If everyone believed Olivia left because she was having a twisted affair with Leo, then James looked like the wounded, honorable husband instead of the cheating fraud he actually was.

Leo looked suspicious. Olivia looked unstable.

And Amanda? Amanda got the gift of time.

Time to secure her place right beside James while the dust settled.

But there was a new, infuriating problem that set her teeth on edge.

Other women at the company were starting to approach him.

Amanda noticed it immediately. The female executives, the analysts, the eager new hires—they all hovered around him like vultures.

They touched his arm in the breakroom. They offered him sympathetic smiles in the elevators.

They lingered outside his office door, acting as if his sudden grief had made him available to the highest bidder.

Amanda hated them. She hated their pathetic, desperate opportunism. She called them cheap and transparent in her own thoughts.

She had spent nearly a year playing the dangerous game.

She was the woman James had risked everything for.

She had been the one on her knees under his desk.

She had been the one he chose over his own wife.

There was absolutely no way she was going to let some basic office vulture step in and take what rightfully belonged to her.

James was hers by right. Olivia might have had him first, but Amanda believed she was the one who kept him. She believed she was the one he truly wanted when forced to make a choice. She had earned the future he promised her.

Lately, though, that future felt out of reach. Since Olivia had caught them, James had become paranoid.

They could not meet openly.

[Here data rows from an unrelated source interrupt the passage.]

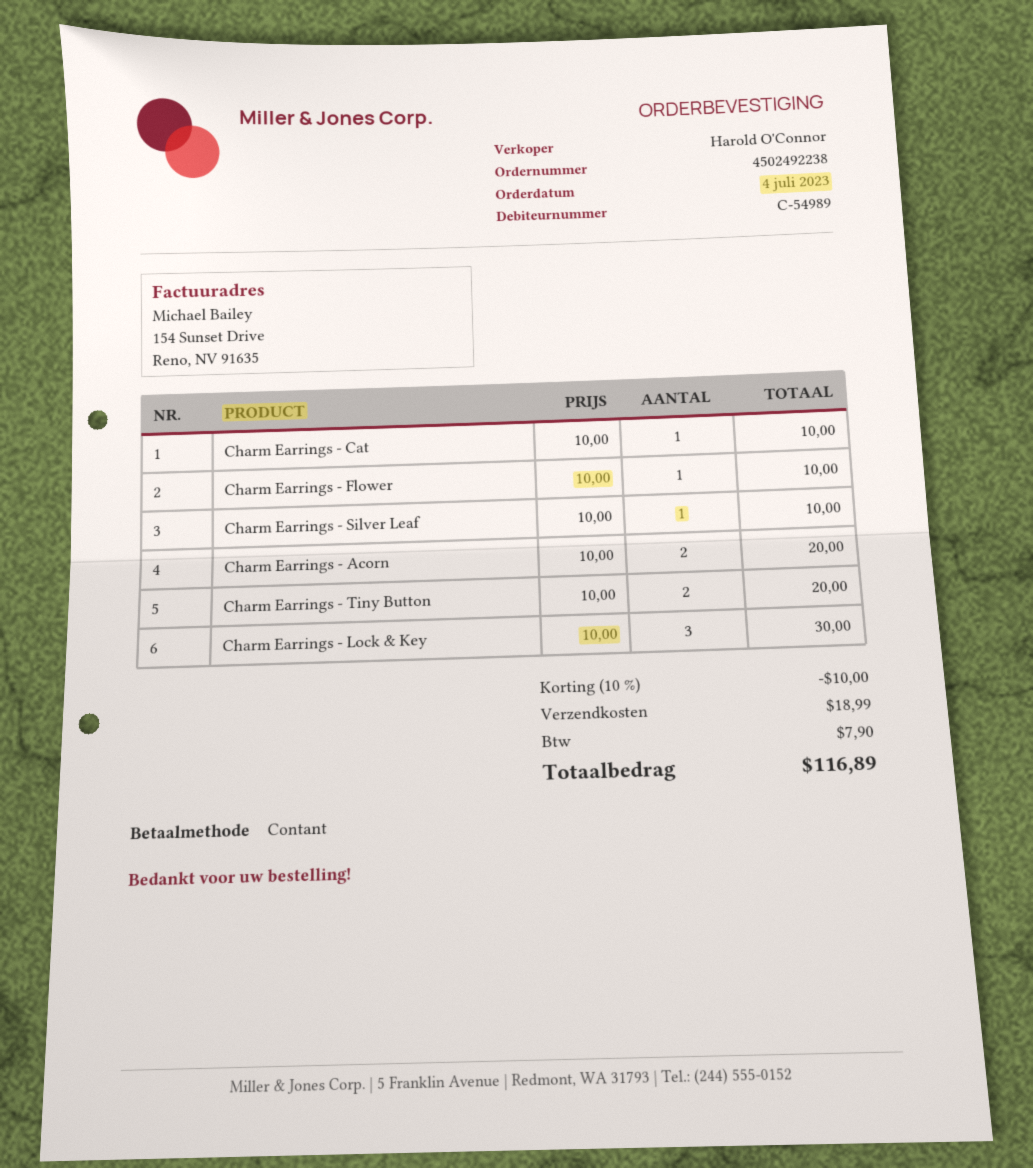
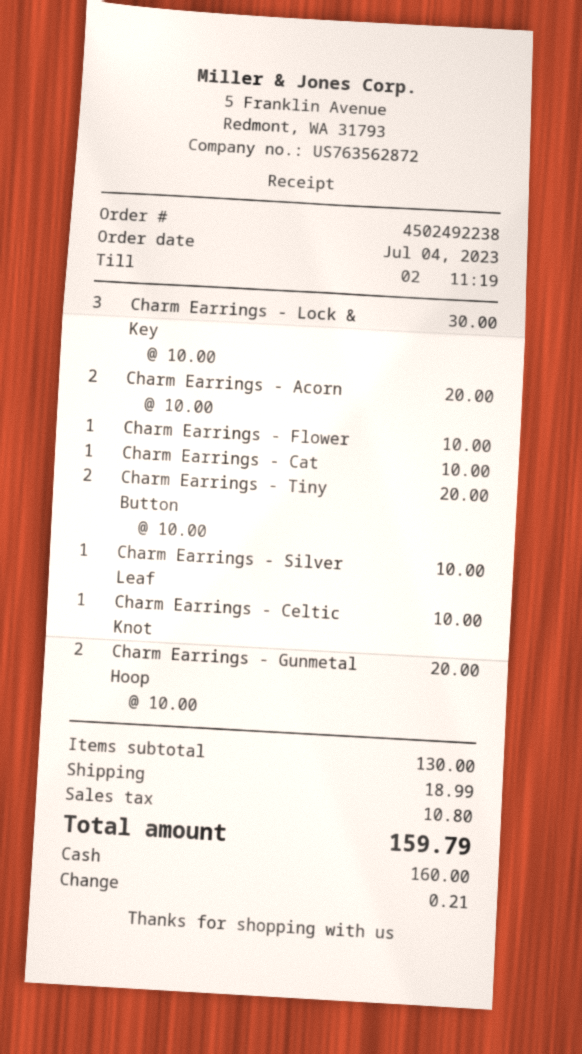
Charm Earrings - Celtic Knot: none -> 1 x 10.00 = 10.00
Charm Earrings - Gunmetal Hoop: none -> 2 x 10.00 = 20.00
discount: 10% = 10.00 -> none
tax: 7.90 -> 10.80
total: 116.89 -> 159.79

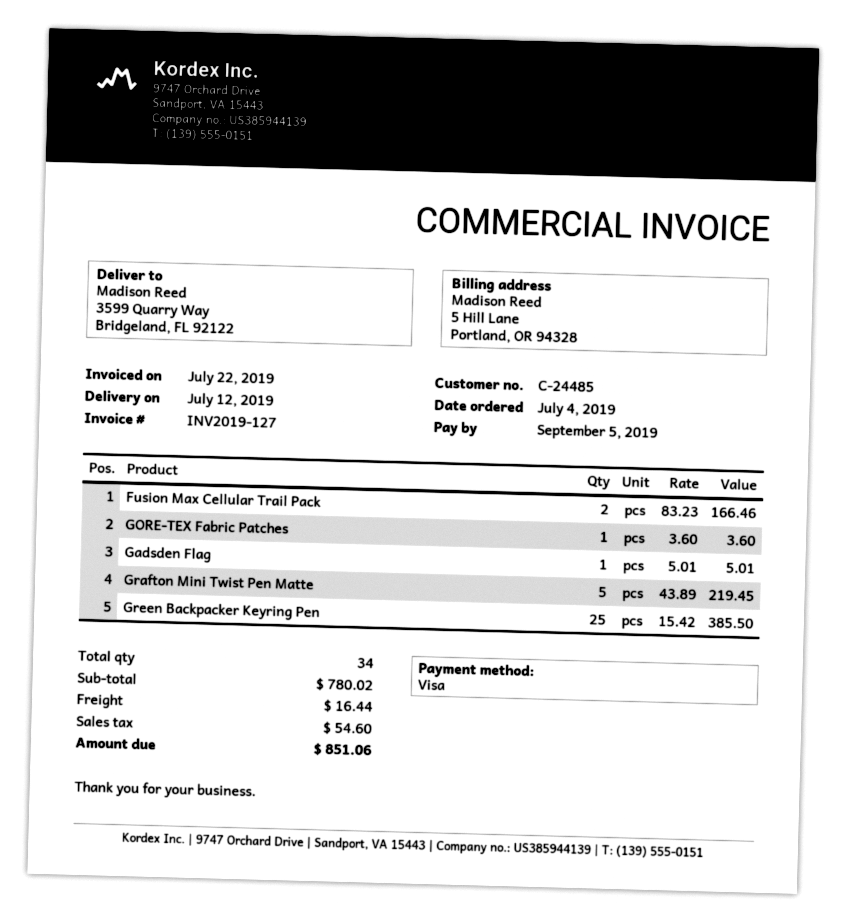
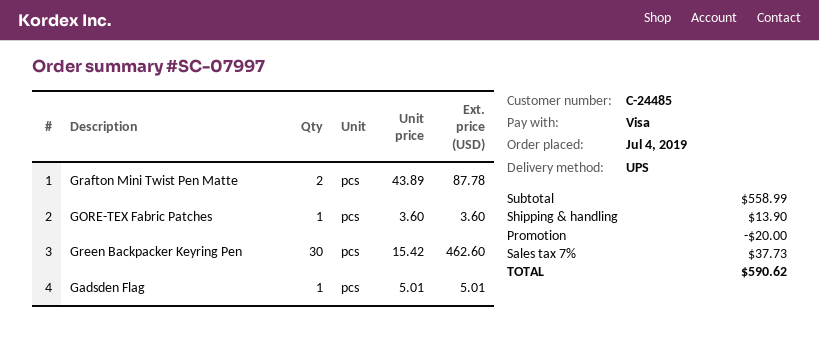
Fusion Max Cellular Trail Pack: 2 x 83.23 = 166.46 -> none
Grafton Mini Twist Pen Matte: 5 x 43.89 = 219.45 -> 2 x 43.89 = 87.78
Green Backpacker Keyring Pen: 25 x 15.42 = 385.50 -> 30 x 15.42 = 462.60
subtotal: 780.02 -> 558.99
discount: none -> 20.00
shipping: 16.44 -> 13.90
tax: 54.60 -> 37.73
total: 851.06 -> 590.62

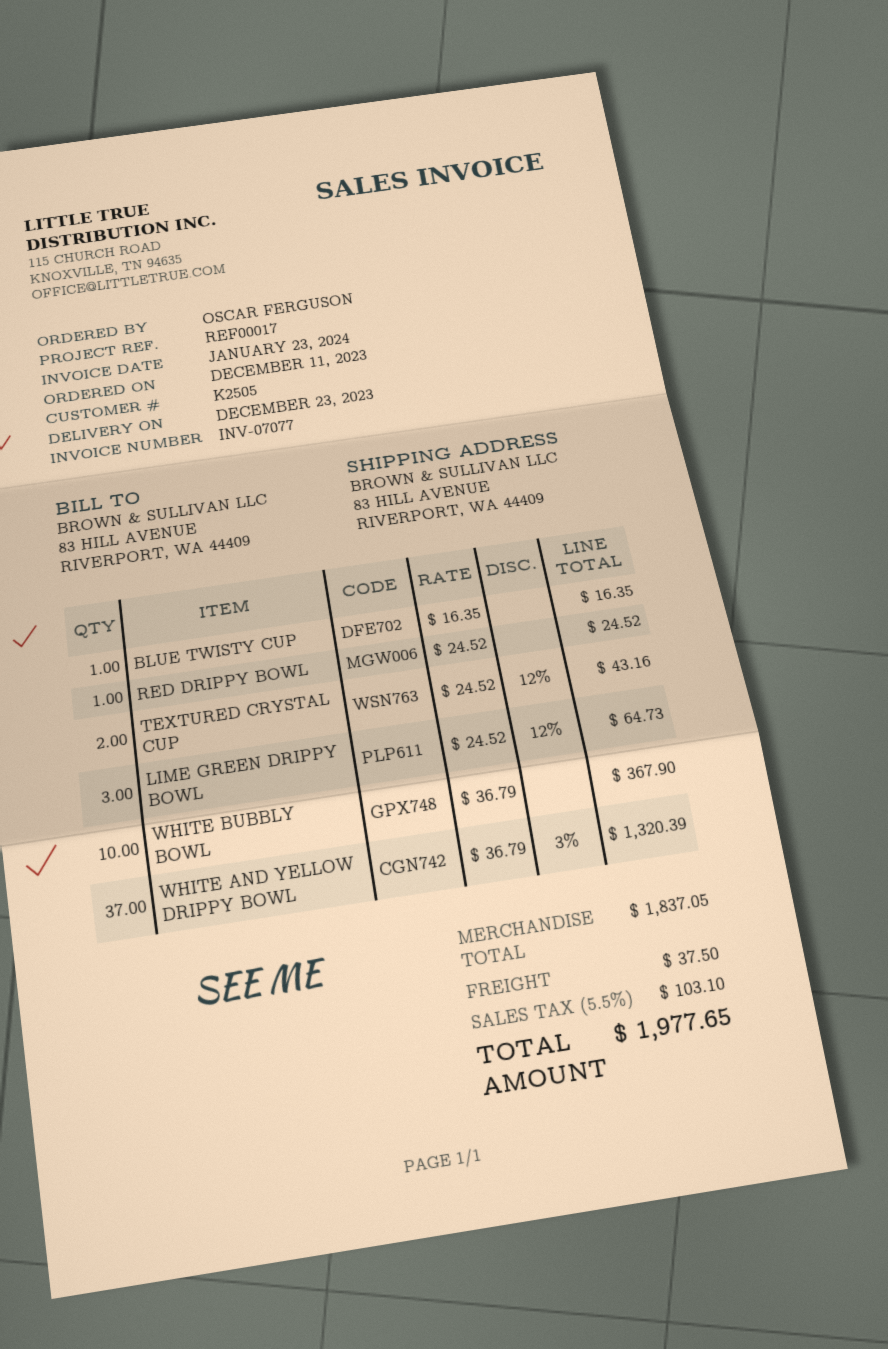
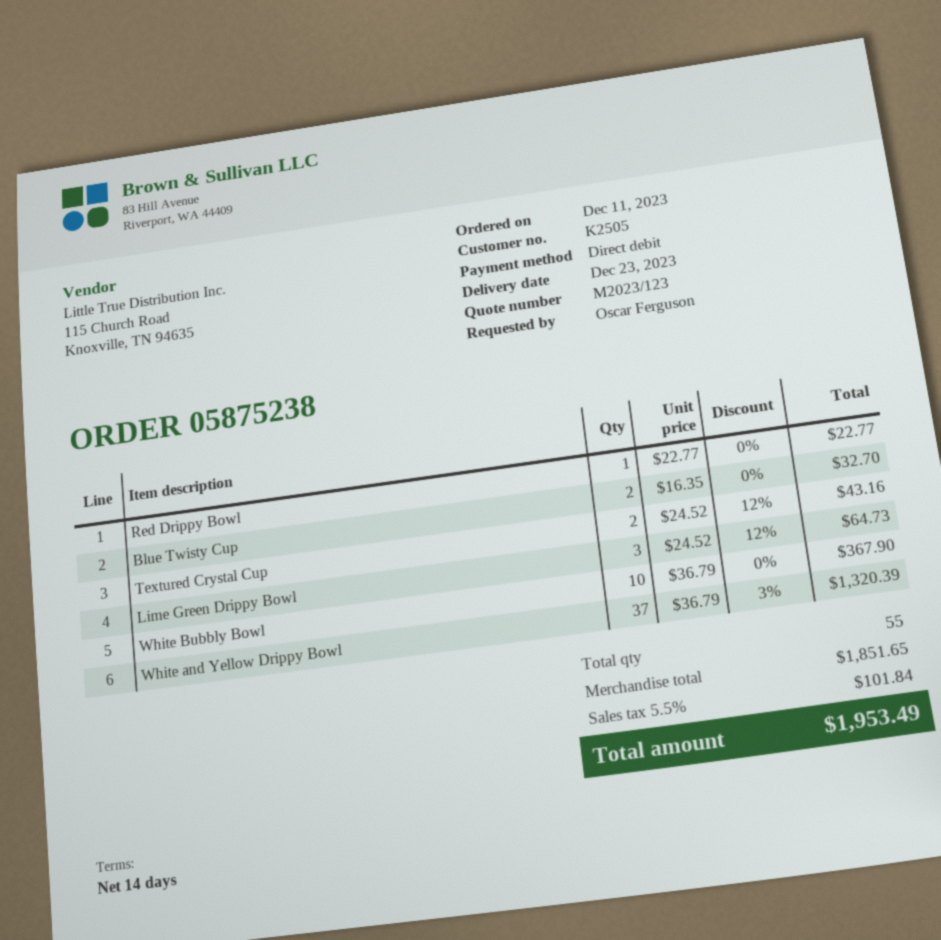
BLUE TWISTY CUP: 1 x 16.35 = 16.35 -> 2 x 16.35 = 32.70
RED DRIPPY BOWL: 1 x 24.52 = 24.52 -> 1 x 22.77 = 22.77
subtotal: 1837.05 -> 1851.65
shipping: 37.50 -> none
tax: 5.5% = 103.10 -> 5.5% = 101.84
total: 1977.65 -> 1953.49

They could not take the same thrilling risks.

They could not spend entire weekends together.

They had to settle for brief, stolen moments in his office, tense text messages sent through a secure app, and rushed encounters that left Amanda feeling both intensely wanted and deeply insulted.

She resented the secrecy, but she told herself it was only temporary.

James was only being cautious because of the impending lawsuit, the bloodthirsty lawyers, and Olivia’s aggressive connection to Leo.

Once they flipped the narrative completely, once Olivia looked guilty enough in the public eye, once James was legally free of the marriage without sacrificing his wealth, Amanda would finally get what she deserved.

She would be Mrs. Williams.

She savored the thought, taking a slow sip of her wine.

The click of the lock pulled her from her reverie.

Amanda smiled, setting her glass down as the front door opened.